(Web page revision data)
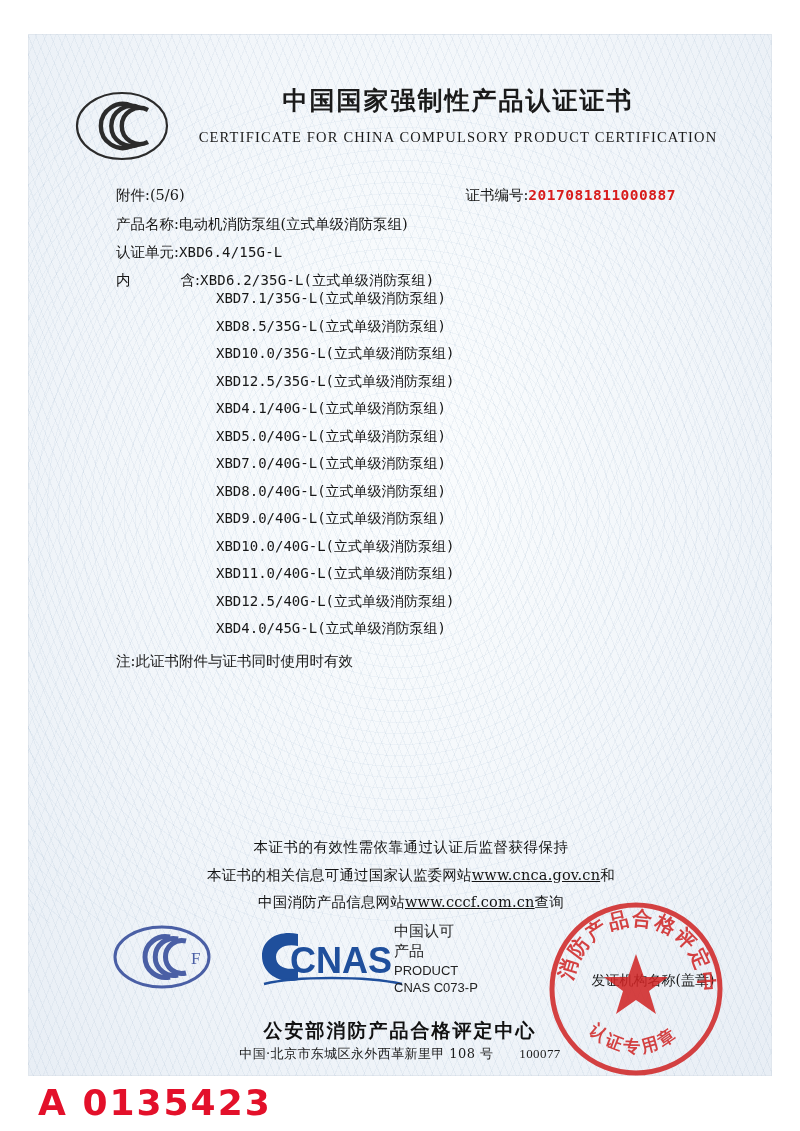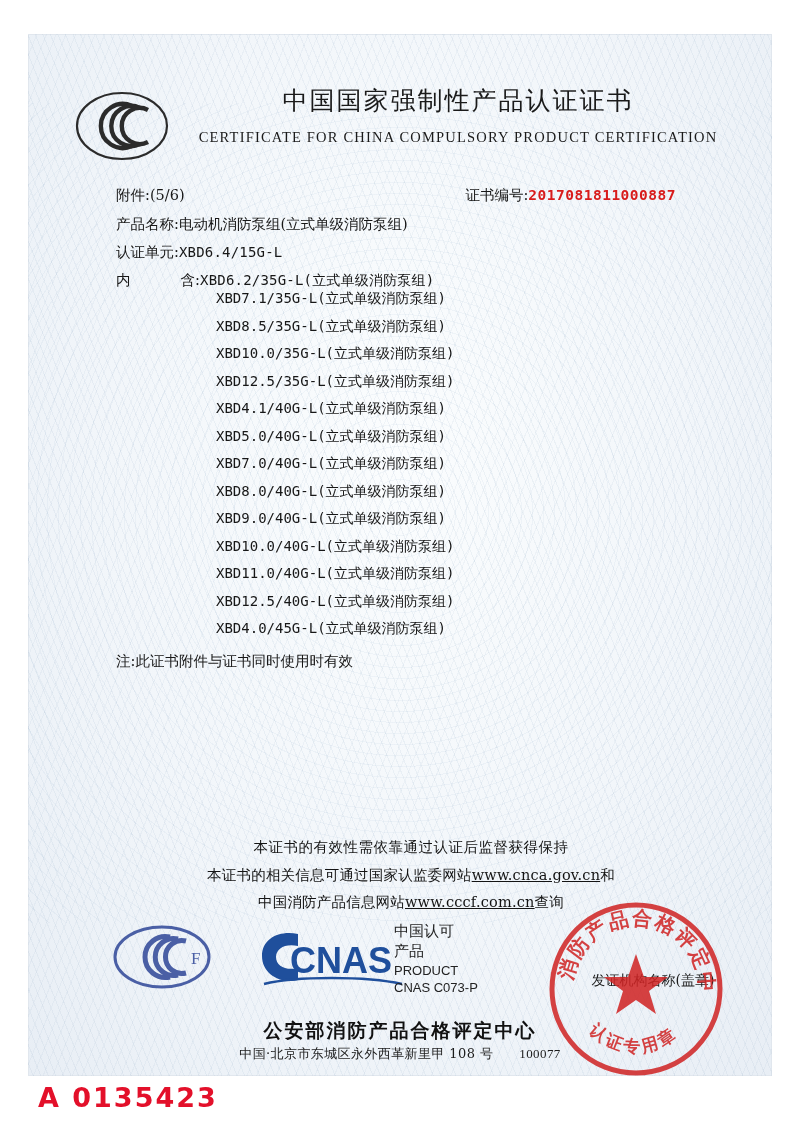--- a/index.html
+++ b/index.html
@@ -76,21 +76,21 @@
     position: absolute;
     left: 150px;
     top: 50px;
     width: 560px;
     text-align: center;
   }
   .title-cn {
     font-size: 25px;
     letter-spacing: 2px;
     color: #1a1a1a;
-    font-weight: 400;
+    font-weight: 700;
     font-family: "DejaVu Serif", "Liberation Serif", serif;
   }
   .title-en {
     margin-top: 12px;
     font-size: 14.5px;
     letter-spacing: 1.2px;
     color: #1a1a1a;
     font-family: "Liberation Serif", serif;
     font-weight: 400;
   }
@@ -273,21 +273,21 @@
   }
   .footer-addr .zip { margin-left: 26px; font-family: "Liberation Serif", serif; }
 
   
   .serial {
     position: absolute;
     left: 38px;
     top: 1082px;
     font-family: "DejaVu Sans", sans-serif;
     font-weight: bold;
-    font-size: 27px;
+    font-size: 36px;
     color: #e3102a;
     letter-spacing: 2px;
   }
 </style>
 </head>
 <body>
 
 <div class="page">
   <div class="certificate">
     <div class="content">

• [TASK ITEM]: The expected answer is the complete set of entries, copied verbatim, with no pictures.

• [RESULT BELOW]:
--- a/index.html
+++ b/index.html
@@ -76,21 +76,21 @@
     position: absolute;
     left: 150px;
     top: 50px;
     width: 560px;
     text-align: center;
   }
   .title-cn {
     font-size: 25px;
     letter-spacing: 2px;
     color: #1a1a1a;
-    font-weight: 400;
+    font-weight: 700;
     font-family: "DejaVu Serif", "Liberation Serif", serif;
   }
   .title-en {
     margin-top: 12px;
     font-size: 14.5px;
     letter-spacing: 1.2px;
     color: #1a1a1a;
     font-family: "Liberation Serif", serif;
     font-weight: 400;
   }
@@ -273,21 +273,21 @@
   }
   .footer-addr .zip { margin-left: 26px; font-family: "Liberation Serif", serif; }
 
   
   .serial {
     position: absolute;
     left: 38px;
     top: 1082px;
     font-family: "DejaVu Sans", sans-serif;
     font-weight: bold;
-    font-size: 27px;
+    font-size: 36px;
     color: #e3102a;
     letter-spacing: 2px;
   }
 </style>
 </head>
 <body>
 
 <div class="page">
   <div class="certificate">
     <div class="content">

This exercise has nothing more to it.